TASK GOAL —
All that is wanted is a word-for-word copy of the line with "filter: none -> fitness != Perfect" and every line after it in the data below.

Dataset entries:

=== Section Start ===

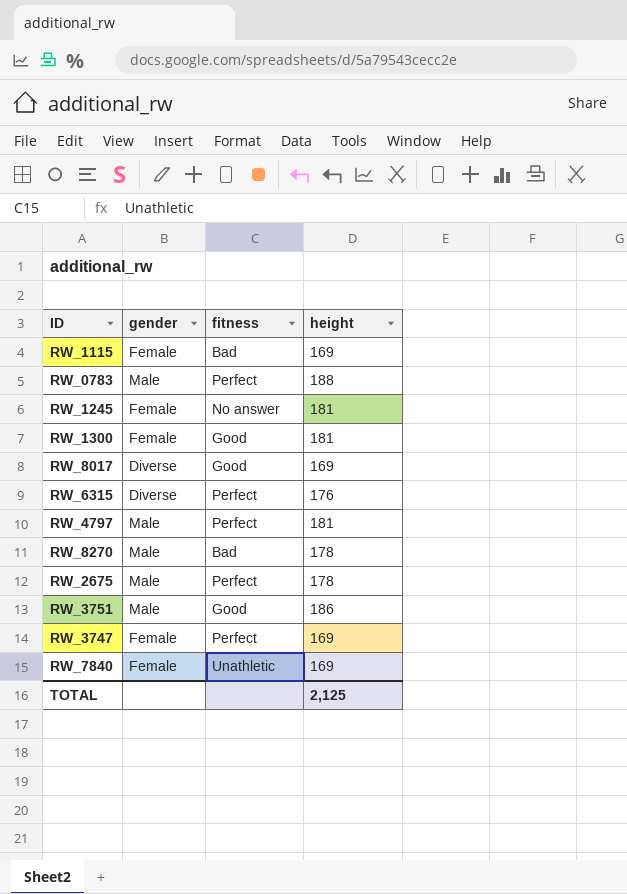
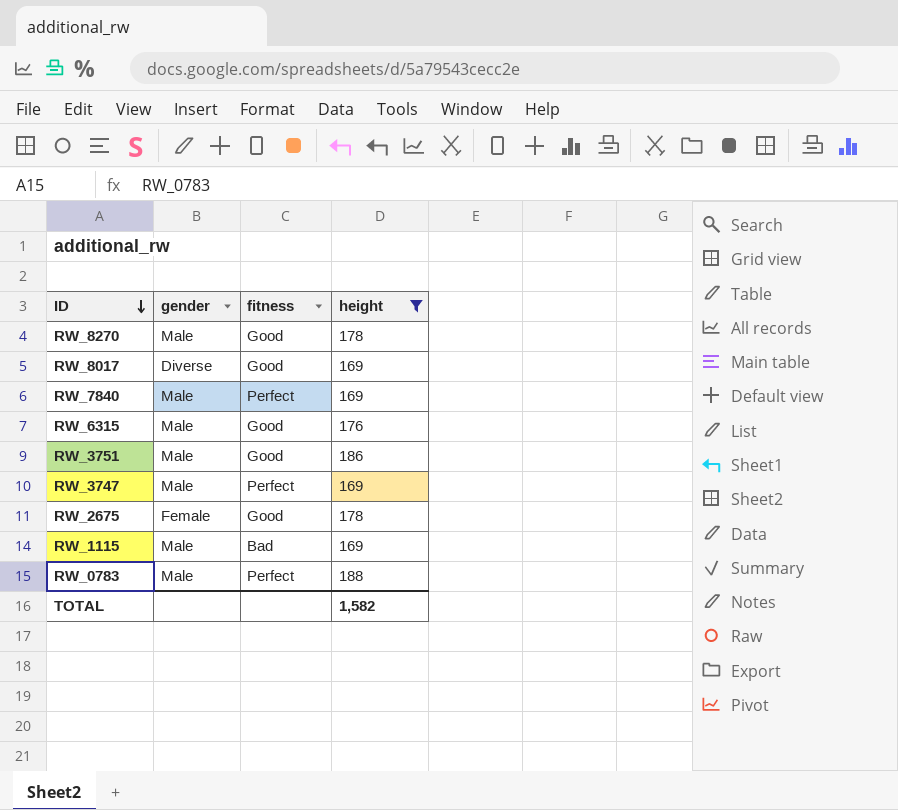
filter: none -> height != 181
row order: none -> ID descending
RW_8270 | fitness: Bad -> Good
RW_7840 | gender: Female -> Male
RW_7840 | fitness: Unathletic -> Perfect
RW_6315 | gender: Diverse -> Male
RW_6315 | fitness: Perfect -> Good
RW_3747 | gender: Female -> Male
RW_2675 | gender: Male -> Female
RW_2675 | fitness: Perfect -> Good
RW_1115 | gender: Female -> Male
TOTAL | height: 2,125 -> 1,582

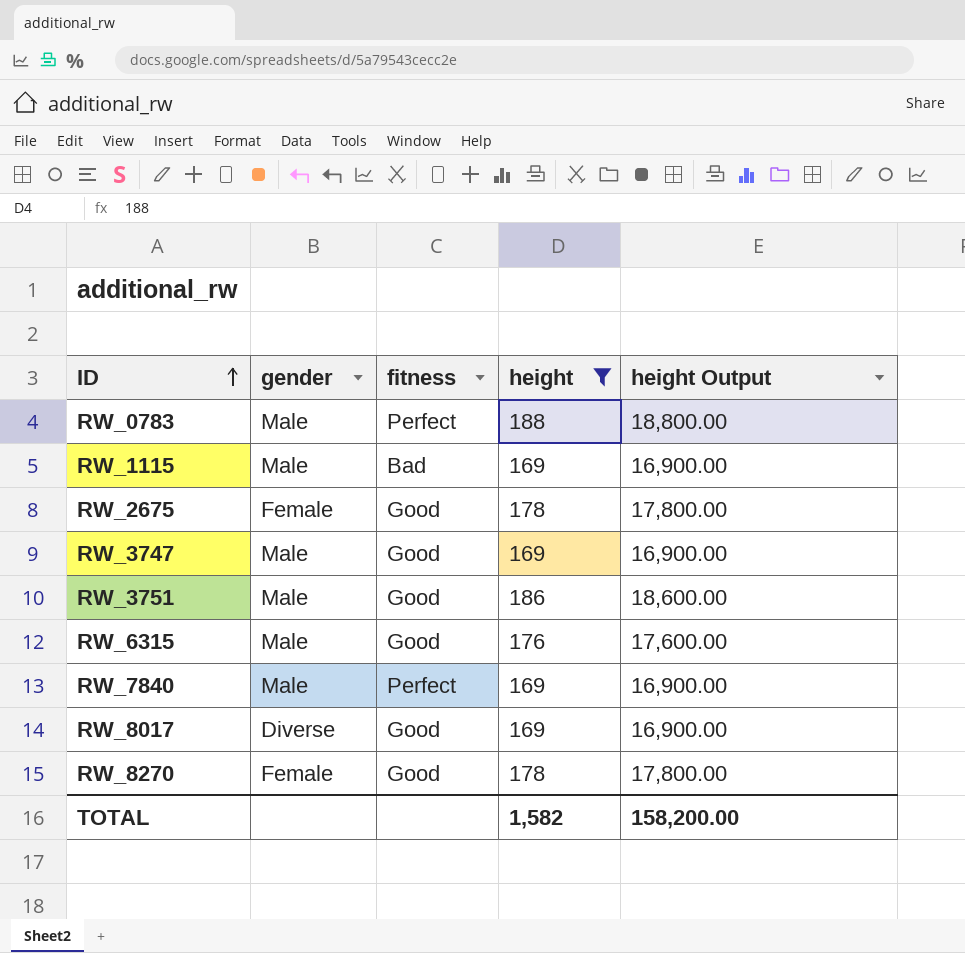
row order: ID descending -> ID ascending
column height Output | formula: none -> [height] * 100
RW_3747 | fitness: Perfect -> Good
RW_8270 | gender: Male -> Female

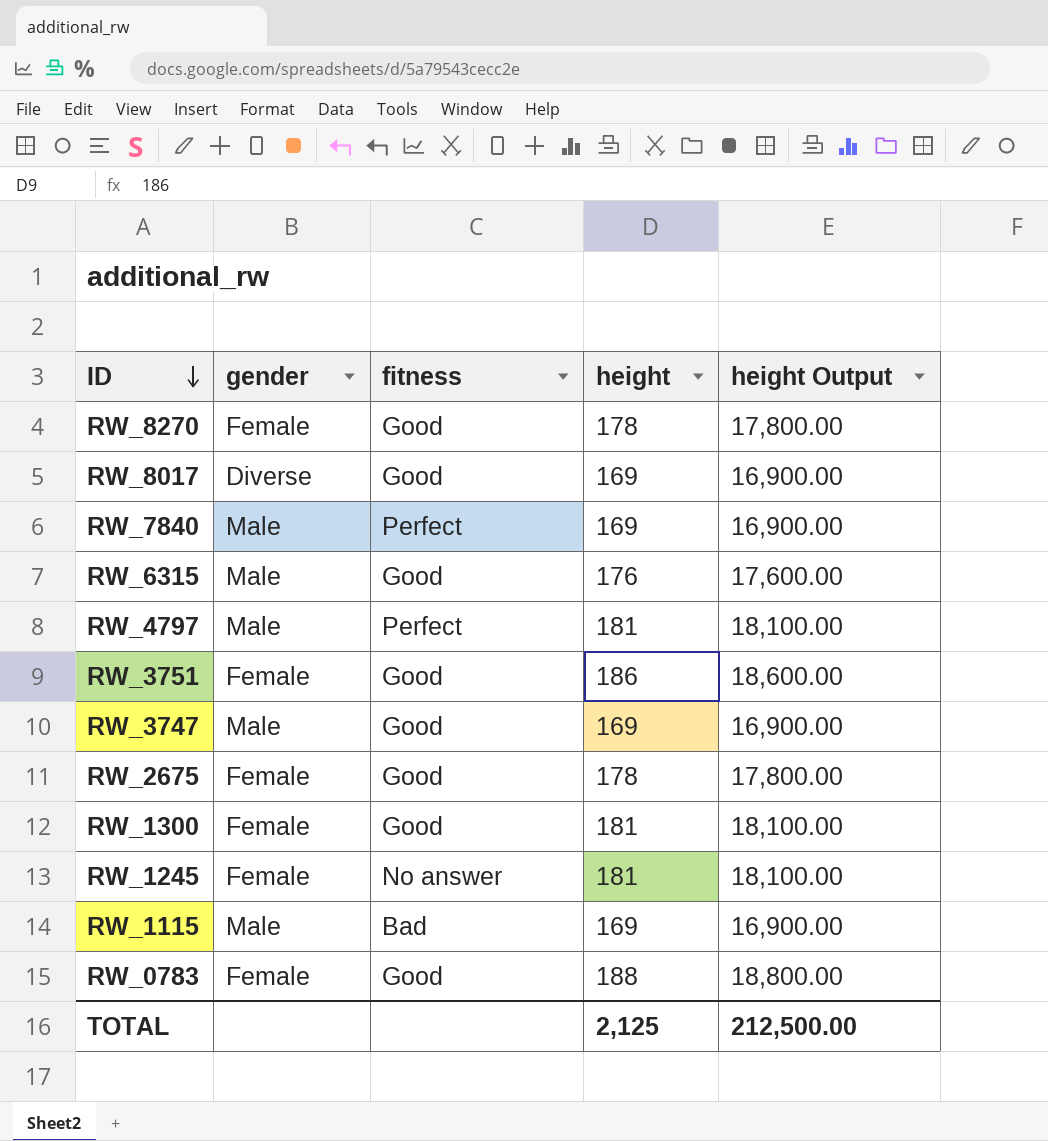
filter: height != 181 -> none
row order: ID ascending -> ID descending
RW_3751 | gender: Male -> Female
RW_0783 | gender: Male -> Female
RW_0783 | fitness: Perfect -> Good
TOTAL | height: 1,582 -> 2,125
TOTAL | height Output: 158,200.00 -> 212,500.00

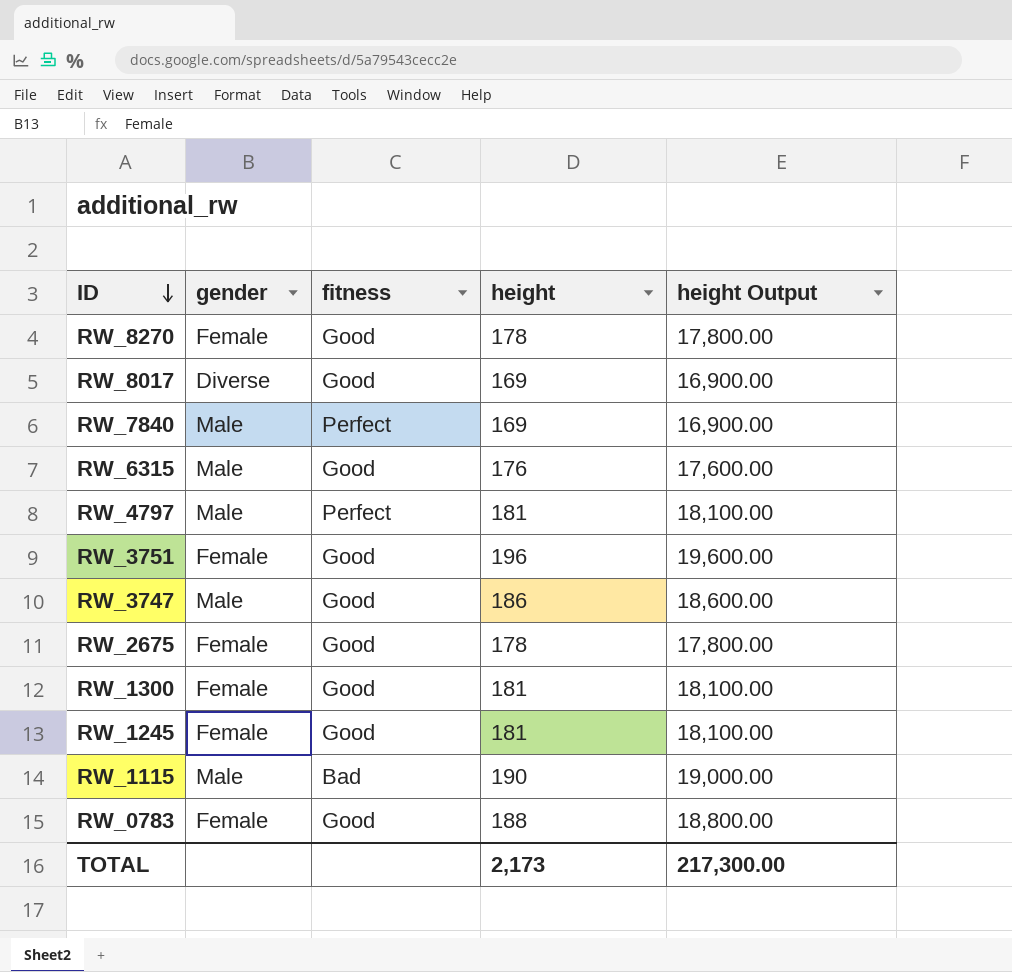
RW_3751 | height: 186 -> 196
RW_3751 | height Output: 18,600.00 -> 19,600.00
RW_3747 | height: 169 -> 186
RW_3747 | height Output: 16,900.00 -> 18,600.00
RW_1245 | fitness: No answer -> Good
RW_1115 | height: 169 -> 190
RW_1115 | height Output: 16,900.00 -> 19,000.00
TOTAL | height: 2,125 -> 2,173
TOTAL | height Output: 212,500.00 -> 217,300.00

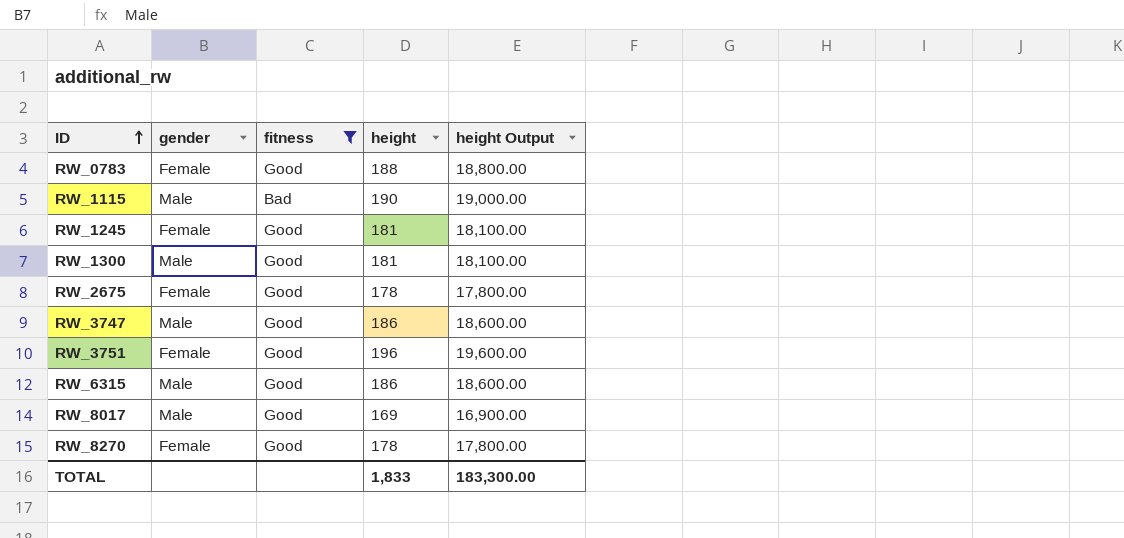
filter: none -> fitness != Perfect
row order: ID descending -> ID ascending
RW_1300 | gender: Female -> Male
RW_6315 | height: 176 -> 186
RW_6315 | height Output: 17,600.00 -> 18,600.00
RW_8017 | gender: Diverse -> Male
TOTAL | height: 2,173 -> 1,833
TOTAL | height Output: 217,300.00 -> 183,300.00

=== Section End ===

EXERCISE ANSWER —
filter: none -> fitness != Perfect
row order: ID descending -> ID ascending
RW_1300 | gender: Female -> Male
RW_6315 | height: 176 -> 186
RW_6315 | height Output: 17,600.00 -> 18,600.00
RW_8017 | gender: Diverse -> Male
TOTAL | height: 2,173 -> 1,833
TOTAL | height Output: 217,300.00 -> 183,300.00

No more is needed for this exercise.